Pour les amateurs du skate, cette nouvelle légitimation de leur sport n'efface pas tous les problèmes du quotidien. David Meurou, éducateur professeur de skateboard à Perros-Guirec, explique que la discipline souffre d'un manque de reconnaissance au niveau administratif. « Quand les responsables des salles ont à choisir entre le skate et une autre activité, plus reconnue, on se rend vite compte de notre place », déplore-t-il. En février 2020, faute de salle, le club de skateboard lannionais Lann'skate a été contraint de suspendre ses activités.

Nicolas Hémous, référent régional des clubs de skateboard, rappelle qu'en Bretagne, seules les villes de Plougastel et Quimper, dans le Finistère, sont équipées d'un terrain en intérieur. Il explique avoir accueilli l'arrivée du skateboard aux Jo comme une surprise, étant donné les obstacles pour la pratique au niveau local : "On a tout à faire en France, on est loin d'être structurés. En régions par exemple, on a un championnat de Bretagne depuis 2 ans.
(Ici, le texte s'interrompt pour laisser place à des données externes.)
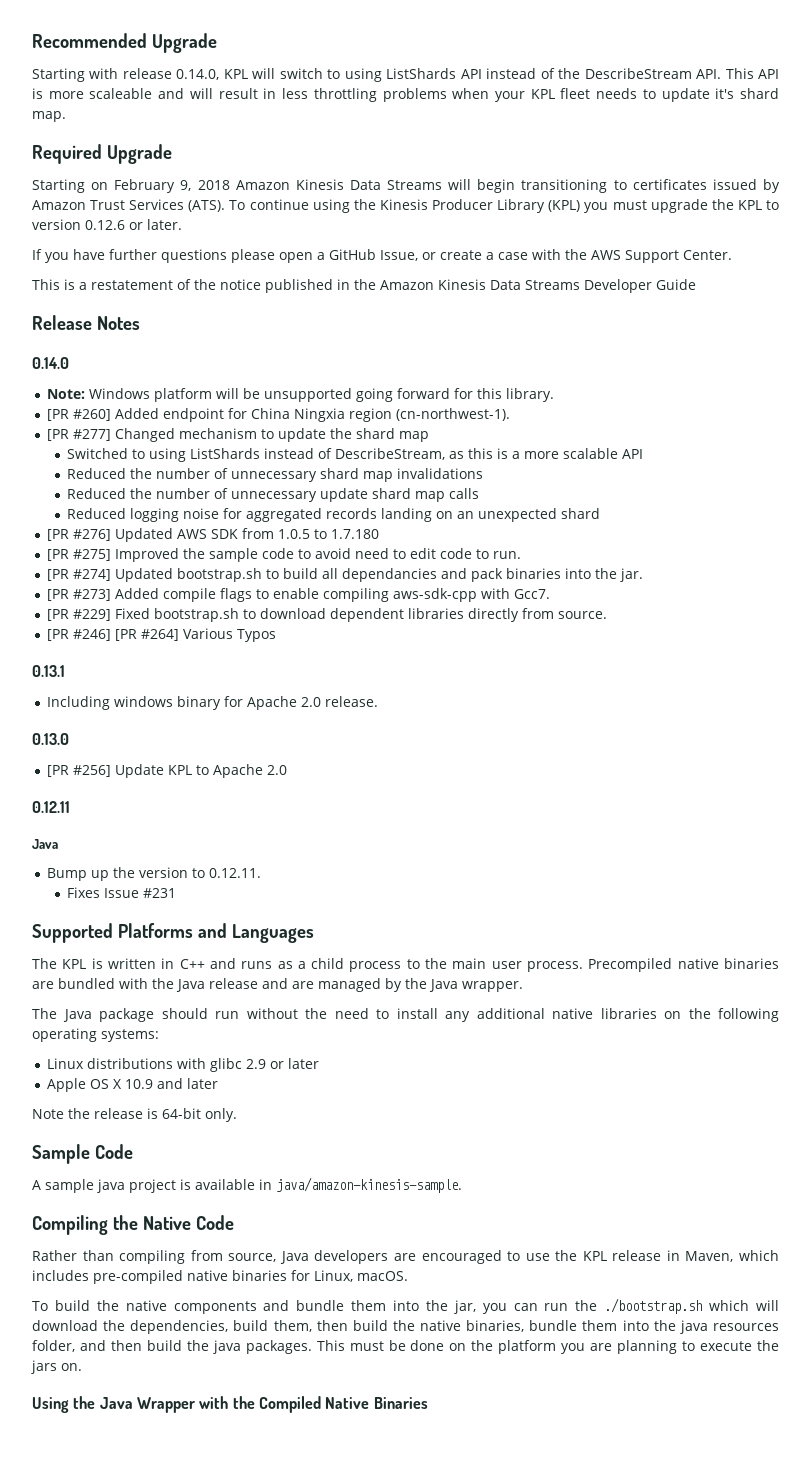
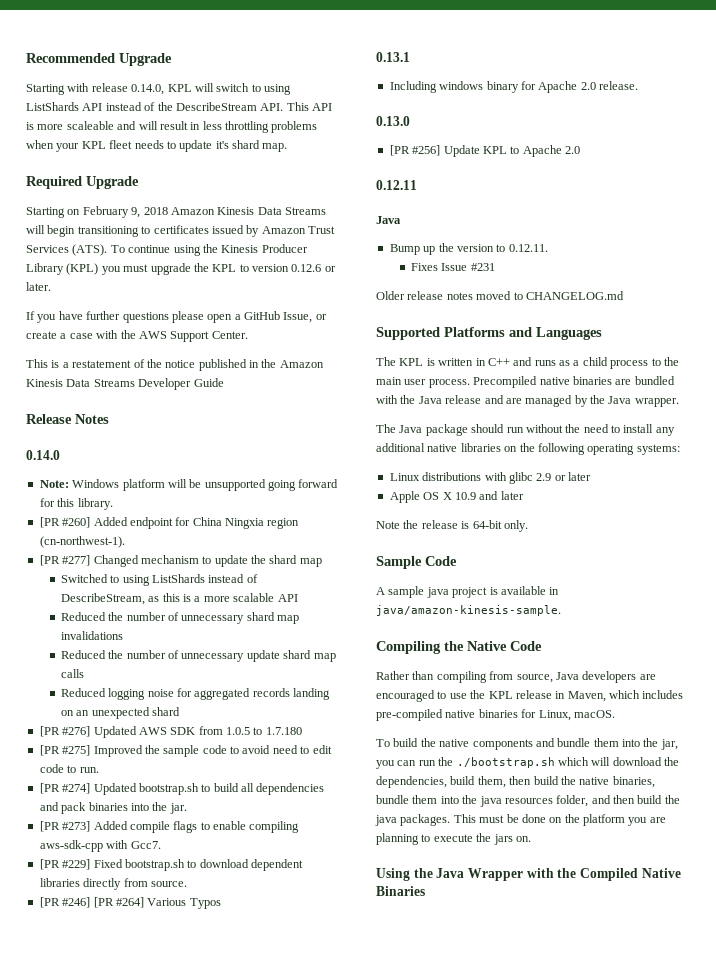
[342,568,438,582] dependancies -> [256,783,325,795] dependencies
(177, 893) none -> [376,291,624,300] // Older release notes moved to CHANGELOG.md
Du coup nous n'étions pas forcément prêts pour cette démarche là."

Les JO comme tremplin en France ?

Pour Nicolas Hémous, les JO restent cependant un motif d’espoir pour faire prendre conscience aux administrations d’investir dans les infrastructures qui permettent la pratique du skate. Il reste tout de même optimiste pour l'avenir, étant donné la démocratisation de la pratique, qui va s'amplifier grâce à cette nouvelle visibilité. David Meurou estime pour sa part qu'une amélioration de l'encadrement de la formation des skateurs permettra aux amateurs de progresser dans un cadre plus bénéfique.